I have a Spring Boot application and I am using Spring Boot Actuator and Micrometer in order to track metrics about my application. I am specifically concerned about the 'http.server.requests' metric and the MAX statistic:
{
"name": "http.server.requests",
"measurements": [
{
"statistic": "COUNT",
"value": 2
},
{
"statistic": "TOTAL_TIME",
"value": 0.079653001
},
{
"statistic": "MAX",
"value": 0.032696019
}
],
"availableTags": [
{
"tag": "exception",
"values": [
"None"
]
},
{
"tag": "method",
"values": [
"GET"
]
},
{
"tag": "status",
"values": [
"200",
"400"
]
}
]
}
I suppose the MAX statistic is the maximum time of execution of a request (since I have made two requests, it's the the time of the longer processing of one of them).
Whenever I filter the metric by any tag, like localhost:9090/actuator/metrics?tag=status:200
{
"name": "http.server.requests",
"measurements": [
{
"statistic": "COUNT",
"value": 1
},
{
"statistic": "TOTAL_TIME",
"value": 0.029653001
},
{
"statistic": "MAX",
"value": 0.0
}
],
"availableTags": [
{
"tag": "exception",
"values": [
"None"
]
},
{
"tag": "method",
"values": [
"GET"
]
}
]
}
I am always getting 0.0 as a max time. What is the reason of this?
What does MAX represent (MAX Discussion)
MAX represents the maximum time taken to execute endpoint.
Analysis for /user/asset/getAllAssets
COUNT TOTAL_TIME MAX
5 115 17
6 122 17 (Execution Time = 122 - 115 = 17)
7 131 17 (Execution Time = 131 - 122 = 17)
8 187 56 (Execution Time = 187 - 131 = 56)
9 204 56 From Now MAX will be 56 (Execution Time = 204 - 187 = 17)
Will MAX be 0 if we have less number of request (or 1 request) to the particular endpoint?
No number of request for particular endPoint does not affect the MAX (see an image from Spring Boot Admin)
When MAX will be 0
There is Timer which set the value 0. When the endpoint is not being called or executed for sometime Timer sets MAX to 0. Here approximate timer value is 2 to 2.30 minutes (120 to 150 seconds)
DistributionStatisticConfig has .expiry(Duration.ofMinutes(2)) which sets the some measutement to 0 if there is no request has been made for last 2 minutes (120 seconds)
Methods such as public TimeWindowMax(Clock clock,...), private void rotate() Clock interface has been written for the same. You may see the implementation here
How I have determined the timer value?
For that, I have taken 6 samples (executed the same endpoint for 6 times). For that, I have determined the time difference between the time of calling the endpoint - time for when MAX set back to zero
MAX property belongs to enum Statistic which is used by Measurement
(In Measurement we get COUNT, TOTAL_TIME, MAX)
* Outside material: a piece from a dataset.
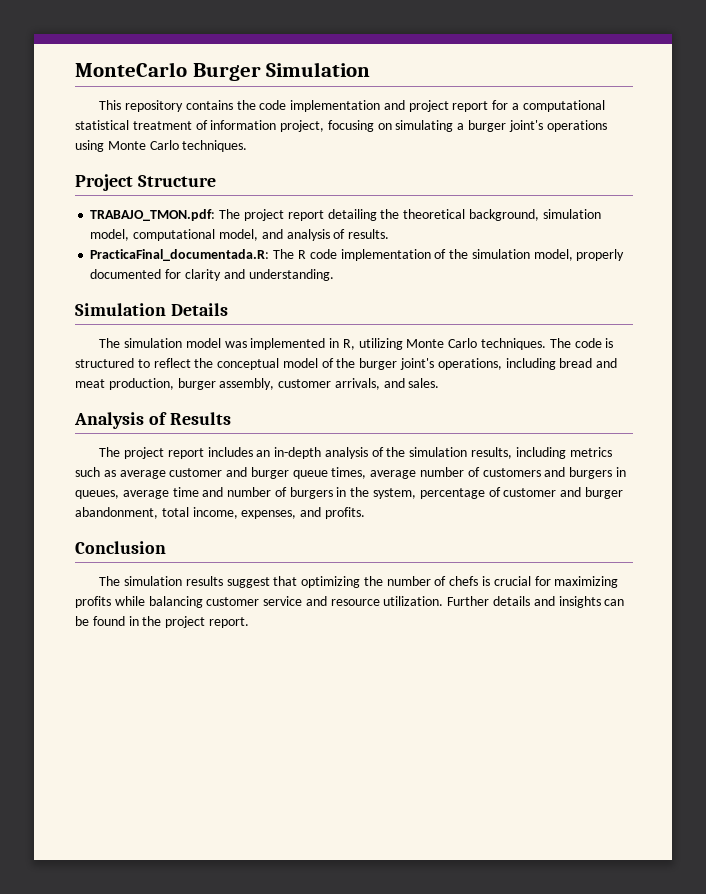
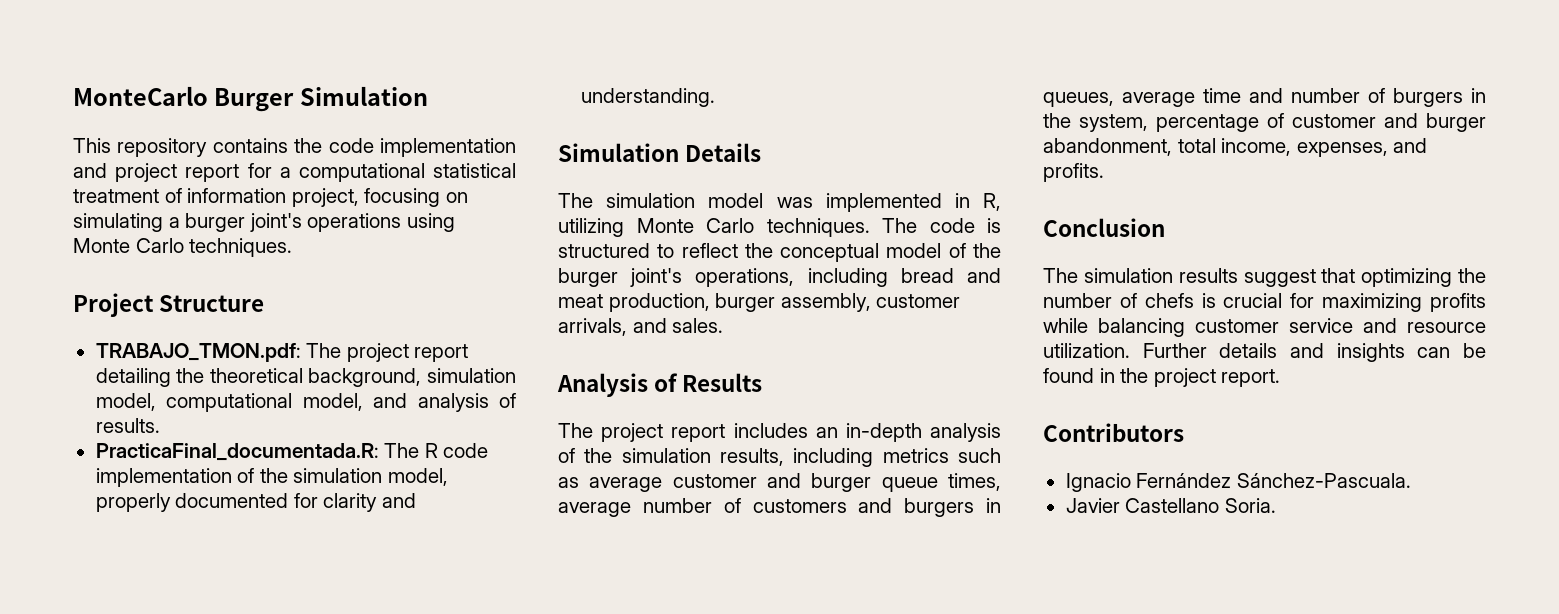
+ Contributors
+ Ignacio Fernández Sánchez-Pascuala.
+ Javier Castellano Soria.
public static final Statistic MAX
The maximum amount recorded. When this represents a time, it is
reported in the monitoring system's base unit of time.
Notes:
This is the cases from metric for a particular endpoint (here /actuator/metrics/http.server.requests?tag=uri:/user/asset/getAllAssets).
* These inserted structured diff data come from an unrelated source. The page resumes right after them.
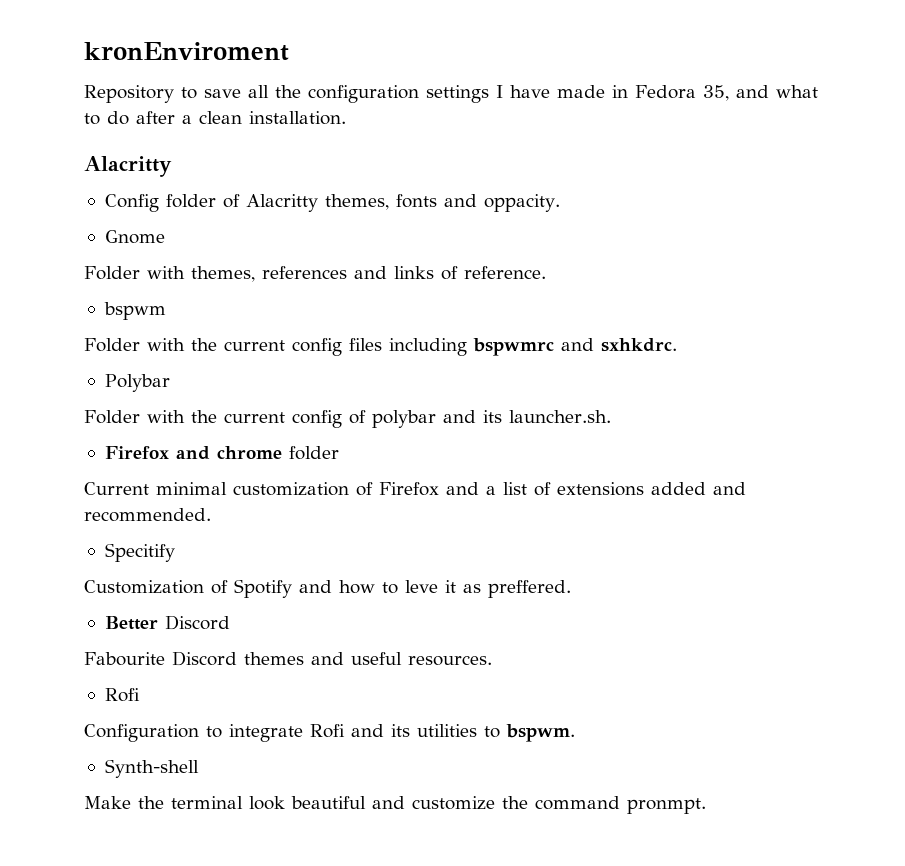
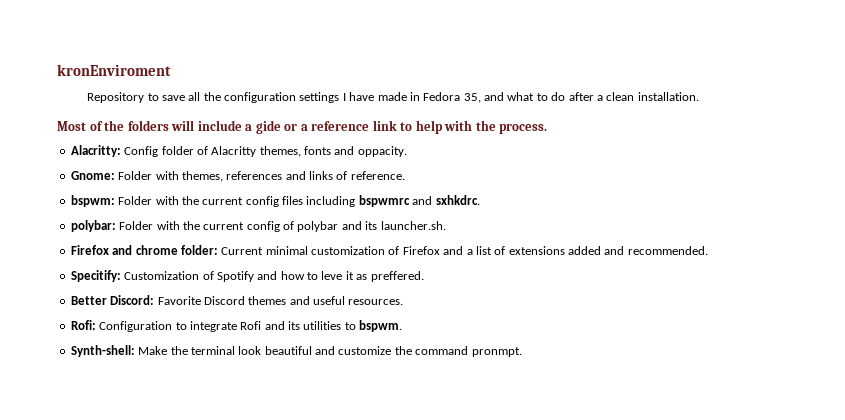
  Repository to save all the configuration settings I have made in Fedora 35, and what to do after a clean installation.
- Alacritty
- Config folder of Alacritty themes, fonts and oppacity.
+ Most of the folders will include a gide or a reference link to help with the process.
+ Alacritty: Config folder of Alacritty themes, fonts and oppacity.
- Gnome
- Folder with themes, references and links of reference.
+ Gnome: Folder with themes, references and links of reference.
- bspwm
- Folder with the current config files including bspwmrc and sxhkdrc.
+ bspwm: Folder with the current config files including bspwmrc and sxhkdrc.
- Polybar
- Folder with the current config of polybar and its launcher.sh.
+ polybar: Folder with the current config of polybar and its launcher.sh.
- Firefox and chrome folder
- Current minimal customization of Firefox and a list of extensions added and recommended.
+ Firefox and chrome folder: Current minimal customization of Firefox and a list of extensions added and recommended.
- Specitify
- Customization of Spotify and how to leve it as preffered.
+ Specitify: Customization of Spotify and how to leve it as preffered.
- Better Discord
- Fabourite Discord themes and useful resources.
- Rofi
- Configuration to integrate Rofi and its utilities to bspwm.
+ Better Discord: Favorite Discord themes and useful resources.
+ Rofi: Configuration to integrate Rofi and its utilities to bspwm.
- Synth-shell
- Make the terminal look beautiful and customize the command pronmpt.
+ Synth-shell: Make the terminal look beautiful and customize the command pronmpt.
For generalize metric of actuator/metrics/http.server.requests
MAX for some endPoint will be set backed to 0 due to a timer. In my view for MAX for /http.server.requests will be same as a particular endpoint.
UPDATE
The document has been updated for the MAX.
NOTE: Max for basic DistributionSummary implementations such as
CumulativeDistributionSummary, StepDistributionSummary is a time
window max (TimeWindowMax). It means that its value is the maximum
value during a time window. If the time window ends, it'll be reset to
0 and a new time window starts again. Time window size will be the
step size of the meter registry unless expiry in
DistributionStatisticConfig is set to other value explicitly.
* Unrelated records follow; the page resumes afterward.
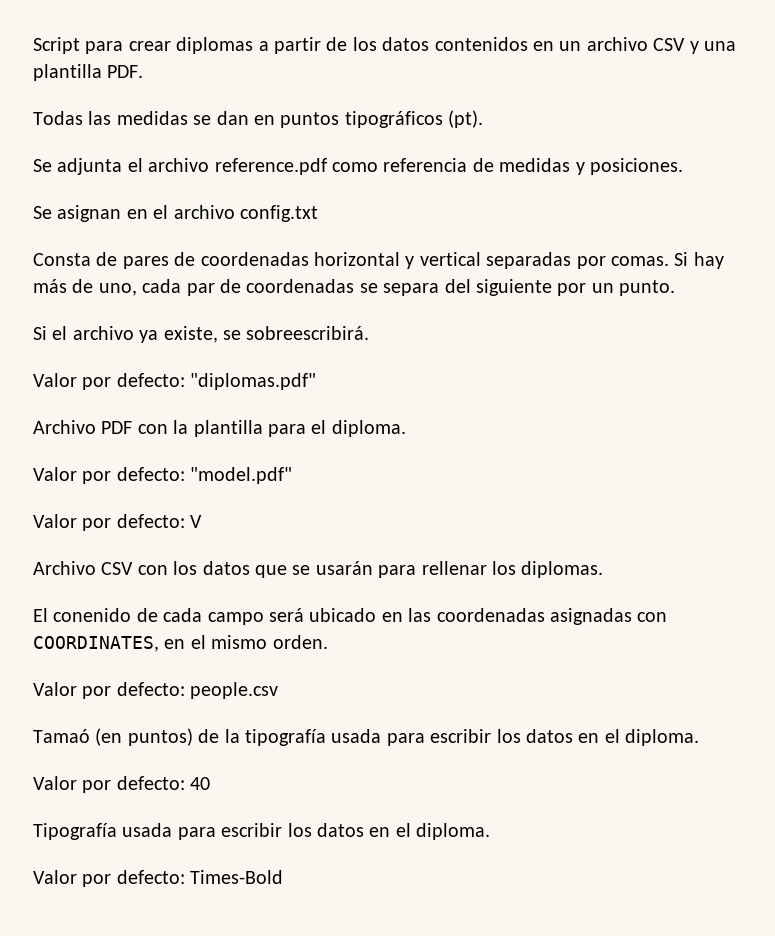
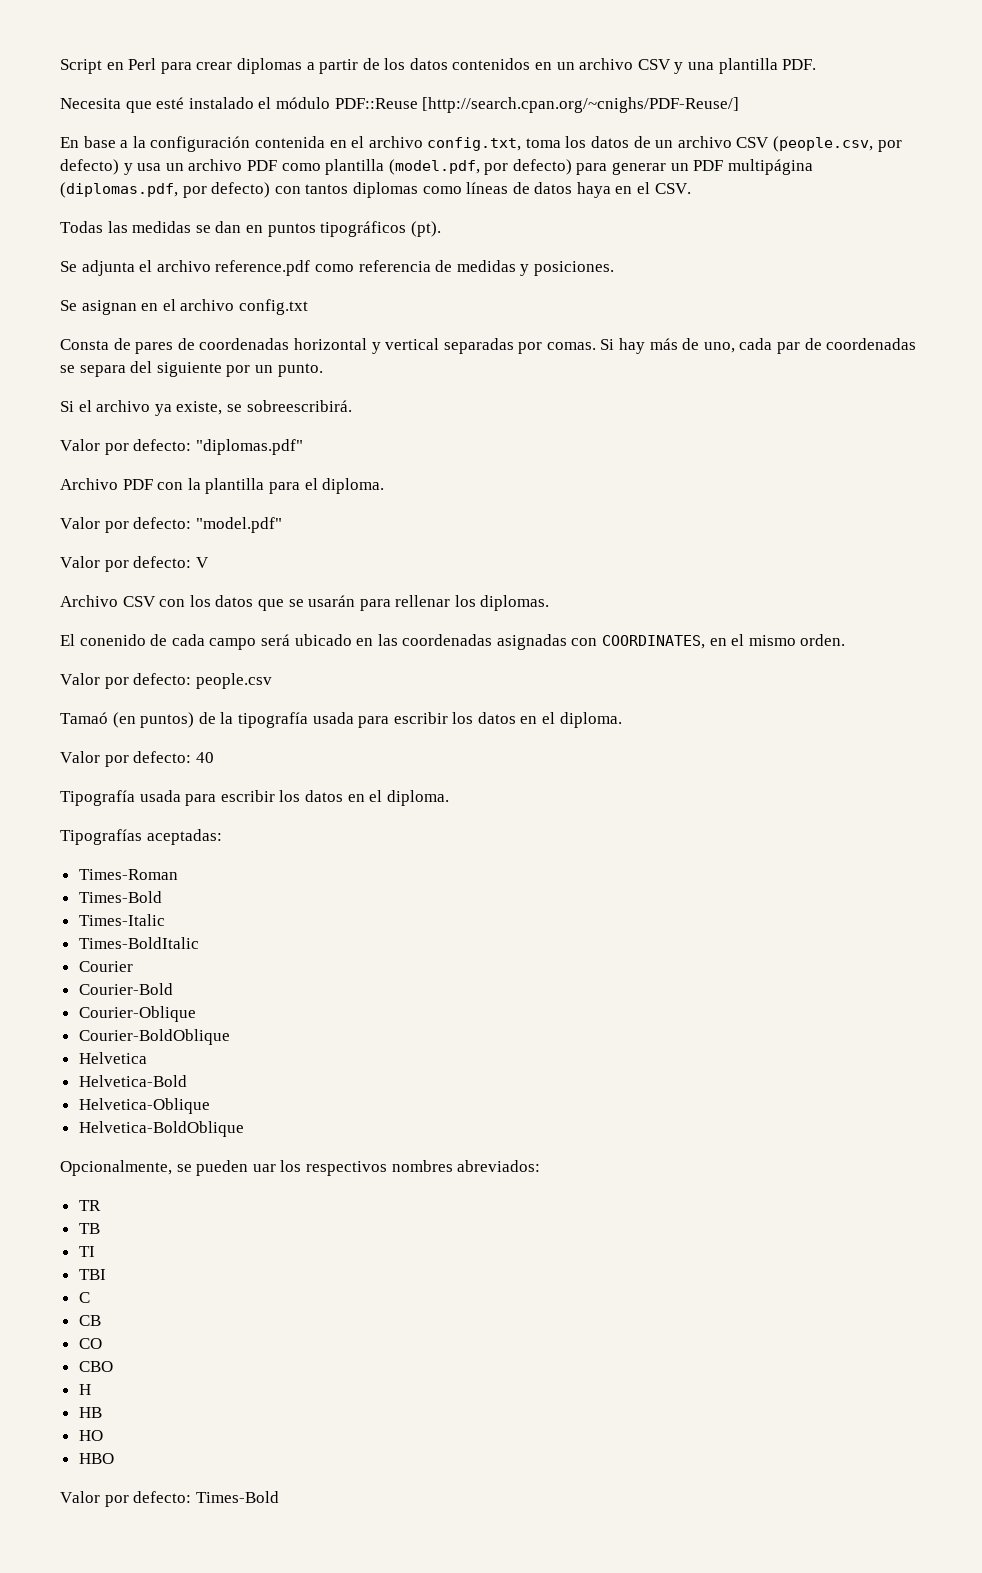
- Script para crear diplomas a partir de los datos contenidos en un archivo CSV y una plantilla PDF.
+ Script en Perl para crear diplomas a partir de los datos contenidos en un archivo CSV y una plantilla PDF.
+ Necesita que esté instalado el módulo PDF::Reuse [http://search.cpan.org/~cnighs/PDF-Reuse/]
+ En base a la configuración contenida en el archivo config.txt, toma los datos de un archivo CSV (people.csv, por defecto) y usa un archivo PDF como plantilla (model.pdf, por defecto) para generar un PDF multipágina (diplomas.pdf, por defecto) con tantos diplomas como líneas de datos haya en el CSV.
+ Tipografías aceptadas:
+ Times-Roman
+ Times-Bold
+ Times-Italic
+ Times-BoldItalic
+ Courier
+ Courier-Bold
+ Courier-Oblique
+ Courier-BoldOblique
+ Helvetica
+ Helvetica-Bold
+ Helvetica-Oblique
+ Helvetica-BoldOblique
+ Opcionalmente, se pueden uar los respectivos nombres abreviados:
+ TR
+ TB
+ TI
+ TBI
+ C
+ CB
+ CO
+ CBO
+ H
+ HB
+ HO
+ HBO

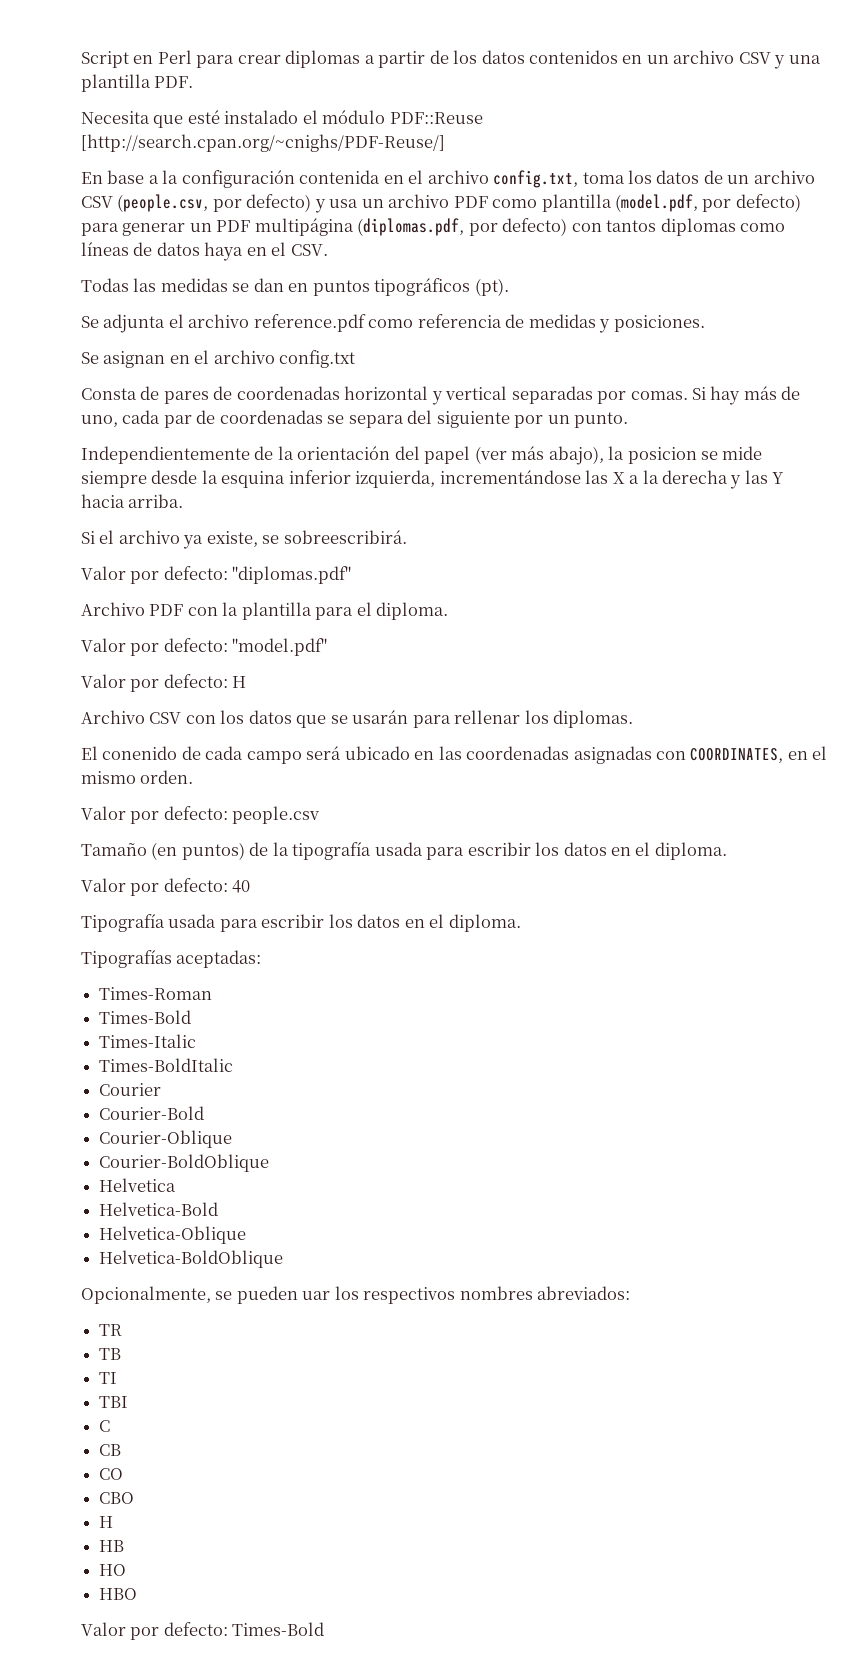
+ Independientemente de la orientación del papel (ver más abajo), la posicion se mide siempre desde la esquina inferior izquierda, incrementándose las X a la derecha y las Y hacia arriba.
- Valor por defecto: V
+ Valor por defecto: H
- Tamaó (en puntos) de la tipografía usada para escribir los datos en el diploma.
+ Tamaño (en puntos) de la tipografía usada para escribir los datos en el diploma.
You can see the individual metrics by using ?tag=url:{endpoint_tag} as defined in the response of the root /actuator/metrics/http.server.requests call. The details of the measurements values are;
COUNT: Rate per second for calls.
TOTAL_TIME: The sum of the times recorded. Reported in the monitoring system's base unit of time
MAX: The maximum amount recorded. When this represents a time, it is reported in the monitoring system's base unit of time.
As given here, also here.
The discrepancies you are seeing is due to the presence of a timer. Meaning after some time currently defined MAX value for any tagged metric can be reset back to 0. Can you add some new calls to your endpoint then immediately do a call to /actuator/metrics/http.server.requests to see a non-zero MAX value for given tag?
This is due to the idea behind getting MAX metric for each smaller period. When you are seeing these metrics, you will be able to get an array of MAX values rather than a single value for a long period of time.
You can get to see this in action within Micrometer source code. There is a rotate() method focused on resetting the MAX value to create above described behaviour.
You can see this is called for every poll() call, which is triggered every some period for metric gathering.
Related
Below is a python script that subscribes order book information via Biance's Websocket API (Documentation Here).
In both requests(btcusdt#depth and btcusdt#depth#100ms), each json payload is streamed with a varying depth.
Please shed light on what might be the cause of this? Am I doing something wrong? Or might they have certain criteria as to how many depths of an order book to fetch?
import json
import websocket
socket='wss://stream.binance.com:9443/ws'
def on_open(self):
print("opened")
subscribe_message = {
"method": "SUBSCRIBE",
"params":
[
"btcusdt#depth#100ms"
],
"id": 1
}
ws.send(json.dumps(subscribe_message))
def on_message(self, message):
print("received a message")
###### depths of bid/ask ######
d = json.loads(message)
for k, v in d.items():
if k == "b":
print(f"bid depth : {len(v)}")
if k == "a":
print(f"ask depth : {len(v)}")
def on_close(self):
print("closed connection")
ws = websocket.WebSocketApp(socket,
on_open=on_open,
on_message=on_message,
on_close=on_close)
ws.run_forever()
btcusdt#depth#100ms
opened
received a message
received a message
bid depth : 3
ask depth : 12
received a message
bid depth : 14
ask depth : 12
received a message
bid depth : 17
ask depth : 24
received a message
bid depth : 14
ask depth : 16
received a message
bid depth : 3
ask depth : 5
received a message
bid depth : 16
ask depth : 6
.
.
.
btcusdt#depth
opened
received a message
received a message
bid depth : 135
ask depth : 127
received a message
bid depth : 125
ask depth : 135
received a message
bid depth : 95
ask depth : 85
received a message
bid depth : 68
ask depth : 88
received a message
bid depth : 119
ask depth : 145
received a message
bid depth : 127
ask depth : 145
.
.
.
Your code reads the length of the diff for the last 100 ms or 1000 ms (the default value when you don't specify the timeframe). I.e. the remote API sends just the diff, not the full list.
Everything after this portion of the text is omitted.